Follow best practice to minimise negative consequences for your business, says Colin Brimson chief executive, of d-flo
The 25th May has passed and the tsunami of “reconfirm your consent” emails has finally subsided but that still leaves responsible travel businesses with the challenge of maintaining (or perhaps still achieving) GDPR compliance.
In the travel industry companies hold a lot of personal data, often over an extended period of time, so when it comes to travel communications it is particularly pertinent to consider GDPR compliance and how to follow best practice.
At the heart of best practice will be the philosophy of privacy by design, you will most likely need a technology platform to help achieve this. A strong communications platform will enable you to automate the creation of customer communications and documentation. By automating these processes you reduce user exposure to personal data and minimise the opportunity for errors.
Having automated the creation of your documents, they will need to be stored – your platform should offer secure storage, not just for internally created documents, but also for externally uploaded ones. Of course it is important to avoid retaining data longer than necessary, meaning that automated storage retention/deletion policies and processes should be implemented.
There will of course be occasions when documents need to be accessed and modified, but it is key that a complete audit trail is always maintained. In this way, should a security incident occur, it would be possible to quickly identify the event and individuals involved.

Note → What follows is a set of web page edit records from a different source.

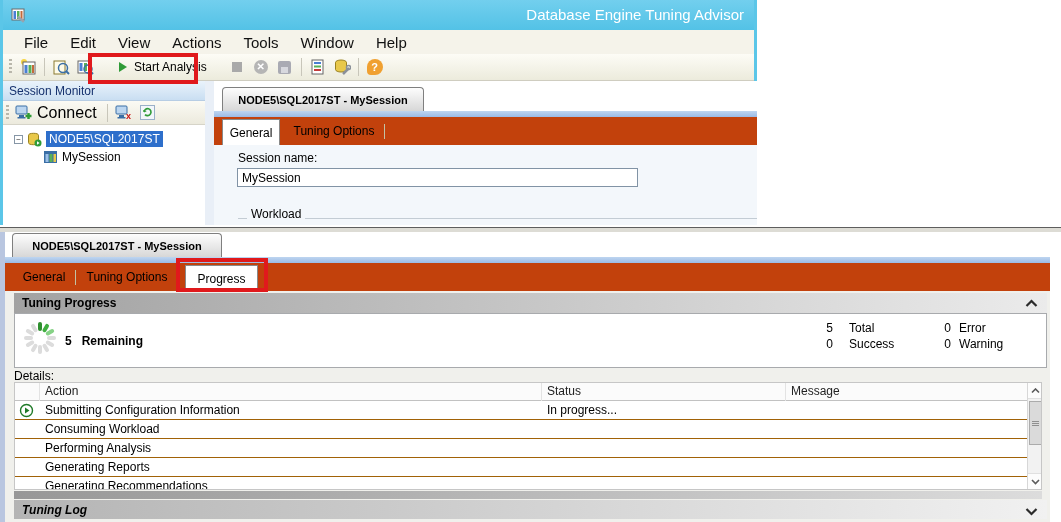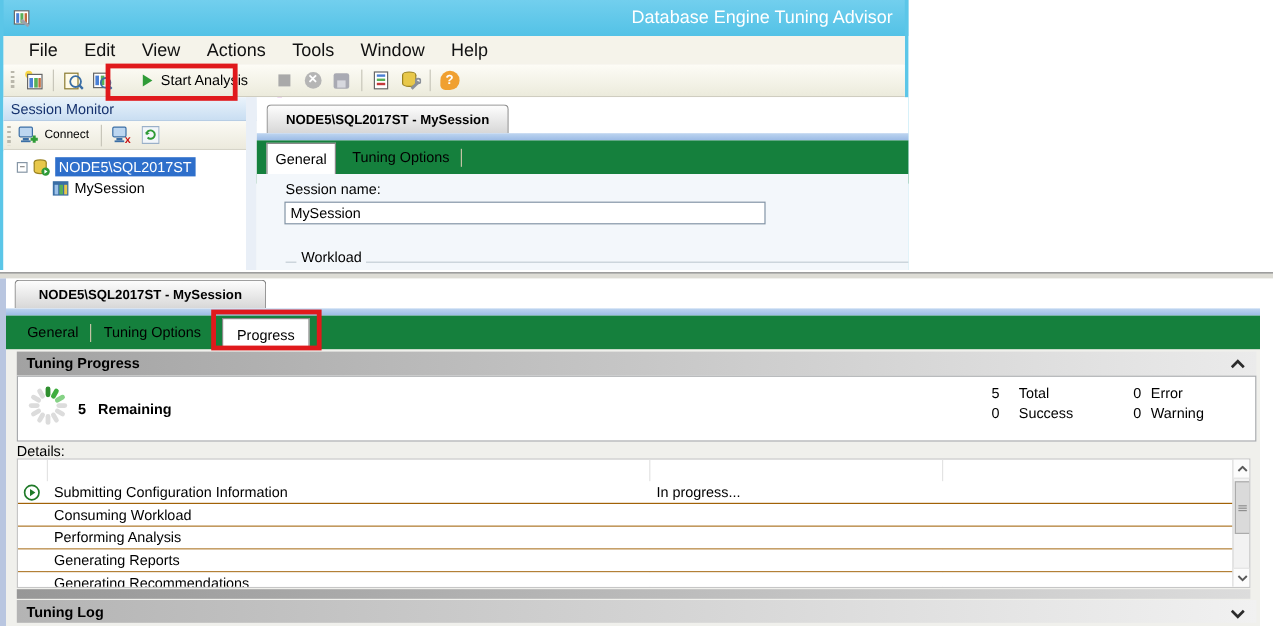--- a/index.html
+++ b/index.html
@@ -44,7 +44,7 @@
               display:flex; align-items:center; padding-left:6px; border-bottom:1px solid #b7cde4; }
   .smtoolbar { height:24px; background:linear-gradient(#fbfaf4,#eceadd); border-bottom:1px solid #d6d4c8;
                display:flex; align-items:center; padding-left:2px; }
-  .connectbtn { display:flex; align-items:center; gap:5px; font-size:10px; color:#000; padding:0 6px 0 2px; }
+  .connectbtn { display:flex; align-items:center; gap:5px; font-size:16px; color:#000; padding:0 6px 0 2px; }
   .smtree { position:absolute; left:0; top:45px; right:1px; bottom:0; background:#fff; }
   .trow { position:absolute; display:flex; align-items:center; font-size:12px; gap:4px; }
   .expander { width:9px; height:9px; border:1px solid #8696a6; background:#fff; font-size:8px; line-height:7px;

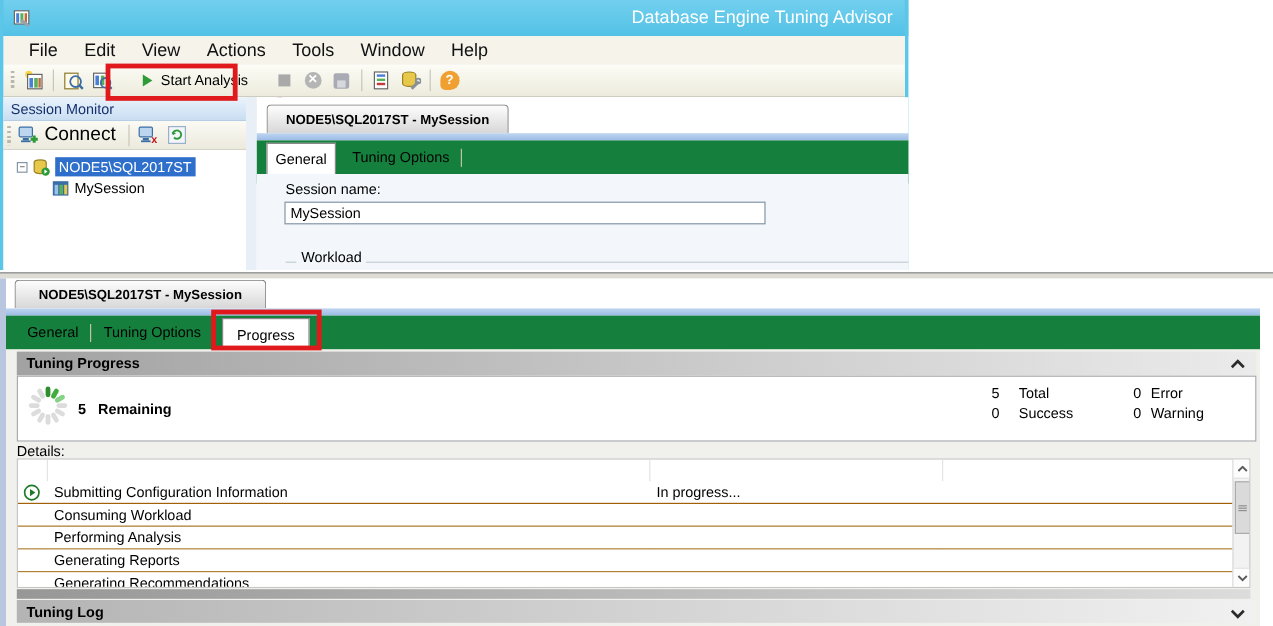--- a/index.html
+++ b/index.html
@@ -58,7 +58,7 @@
             border:1px solid #7f7f7f; border-bottom:none; border-radius:4px 4px 0 0;
             display:flex; align-items:center; justify-content:center; font-weight:bold; font-size:11px; color:#000; z-index:2; }
   .bluestrip { position:absolute; height:6px; background:linear-gradient(#bed5f0,#9bbbe5); }
-  .tabstrip { position:absolute; height:36px; background:#15803d; }
+  .tabstrip { position:absolute; height:36px; background:#c2410c; }
   .tab-sel { position:absolute; top:2px; height:26px; background:#fff; border:1px solid #898989; border-bottom:none;
              display:flex; align-items:center; justify-content:center; font-size:12px; color:#000; }
   .tab-plain { position:absolute; top:2px; height:24px; display:flex; align-items:center; justify-content:center;

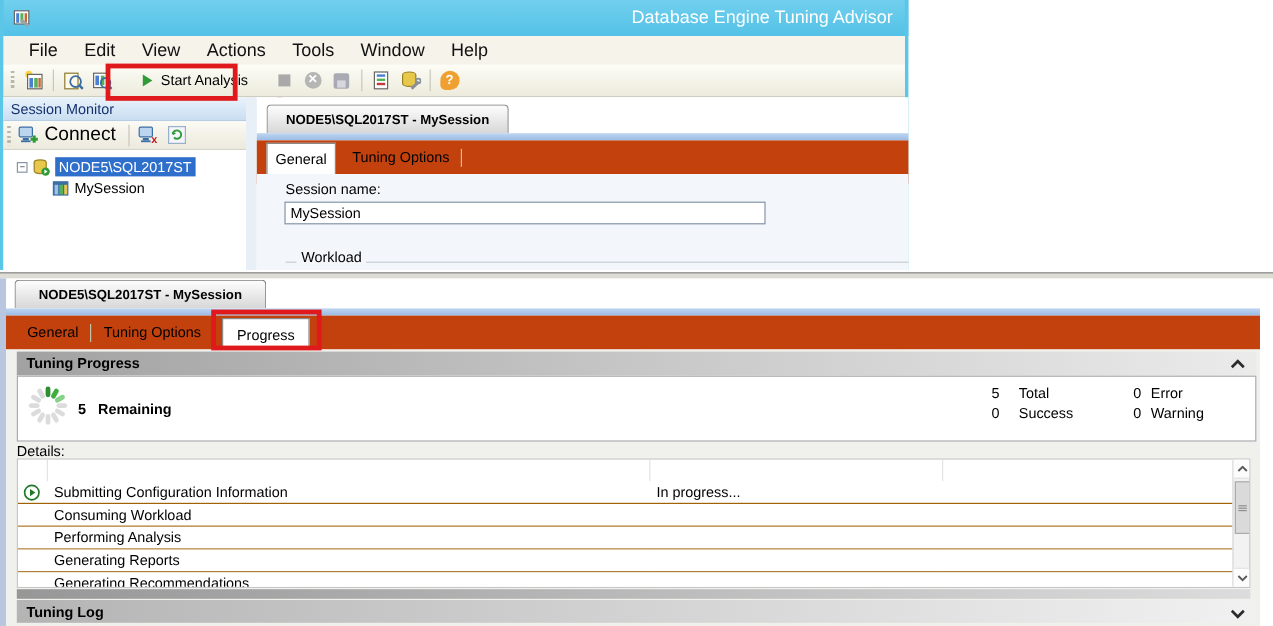--- a/index.html
+++ b/index.html
@@ -362,6 +362,11 @@
       <div class="lbl12" style="position:absolute; left:9px; top:78px;">Details:</div>
 
       <div class="dtable">
+        <div class="thead">
+          <span class="hc" style="left:30px;">Action</span>
+          <span class="hc" style="left:532px;">Status</span>
+          <span class="hc" style="left:776px;">Message</span>
+        </div>
         <span class="colline" style="left:24px;"></span>
         <span class="colline" style="left:526px;"></span>
         <span class="colline" style="left:770px;"></span>

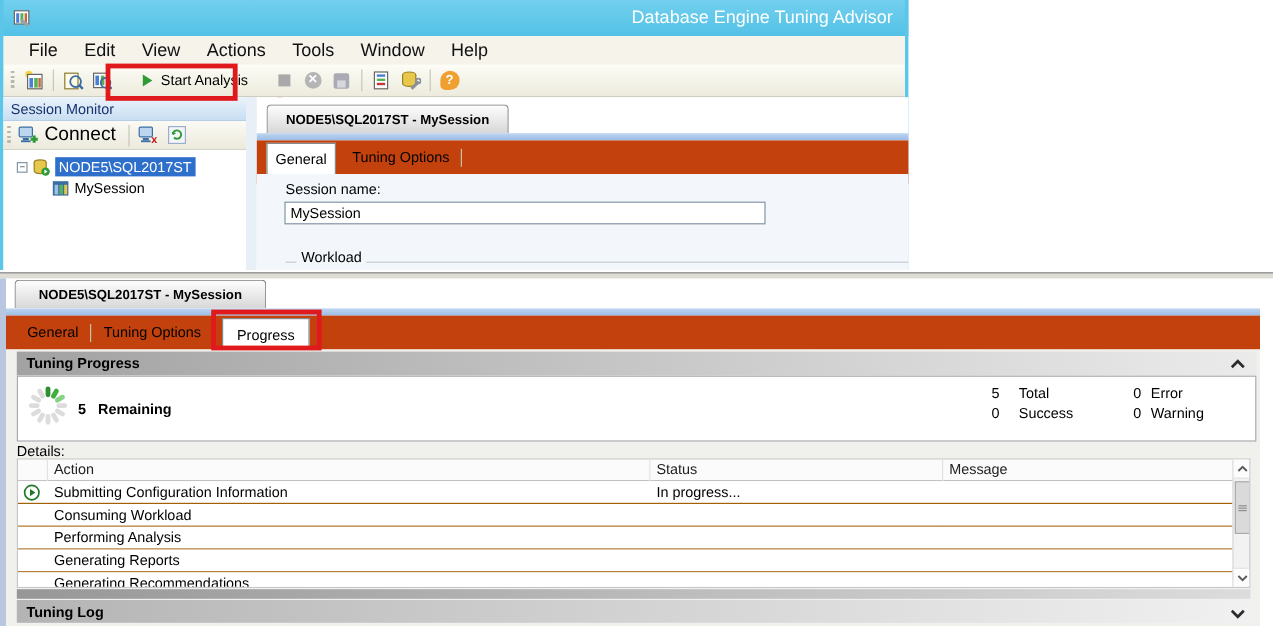--- a/index.html
+++ b/index.html
@@ -416,7 +416,7 @@
 
       <div class="graystrip"></div>
 
-      <div class="hdrbar light" style="left:9px; top:209px; width:1033px; height:19px;">
+      <div class="hdrbar light" style="left:9px; top:209px; width:1033px; height:19px;font-style:italic;">
         <span>Tuning Log</span>
         <span class="chev" style="top:5px;">
           <svg width="13" height="9">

For travel customers there is always a frisson of excitement when they receive communication about a trip or their tickets arrive. Considering the personal data that accompanies a travel communication, the security of delivery is highly important. Delivery to a secure portal is a great way to achieve this and for high value trips, password protected or encrypted documents should be considered. At the very least, communications should be tracked and logged so it is always possible to audit the details of the communication such as sender, content and recipient.
One clear element of GDPR is the time limit for a subject access request – you only have 1 month in which to provide an individual with copies of all their data held by your organisation. Consider carefully how you will respond to this without interruption to your daily business – especially if multiple requests occur at the same time. Your technology platforms and solutions should make this an easy process for you. Additionally, should you experience a breach it must be reported within 72 hours and very quickly the business needs to be in a position to identify the lost data and affected individuals. Forward planning to ensure your systems can easily identify and present data selected by specific parameters is very important.
When it comes to ongoing GDPR compliant marketing you should make sure that the opportunities presented by an extended booking journey are leveraged. During the booking journey a legitimate contract exists between the travel business and customer; in order to meet that contract there will be regular communications about the trip. This enables the travel business to include upsell communications within contractual communications. Evidence shows that conversion is significantly higher for upsell offers that form part of a trip communication than with a traditional marketing activity – there is also no requirement for additional consent.
By following best practice, you will minimise the likelihood of a breach, but of course should you experience such a situation you would potentially still be liable. However with best practice process and good control over the personal data you hold, you will minimise the negative consequences for your business.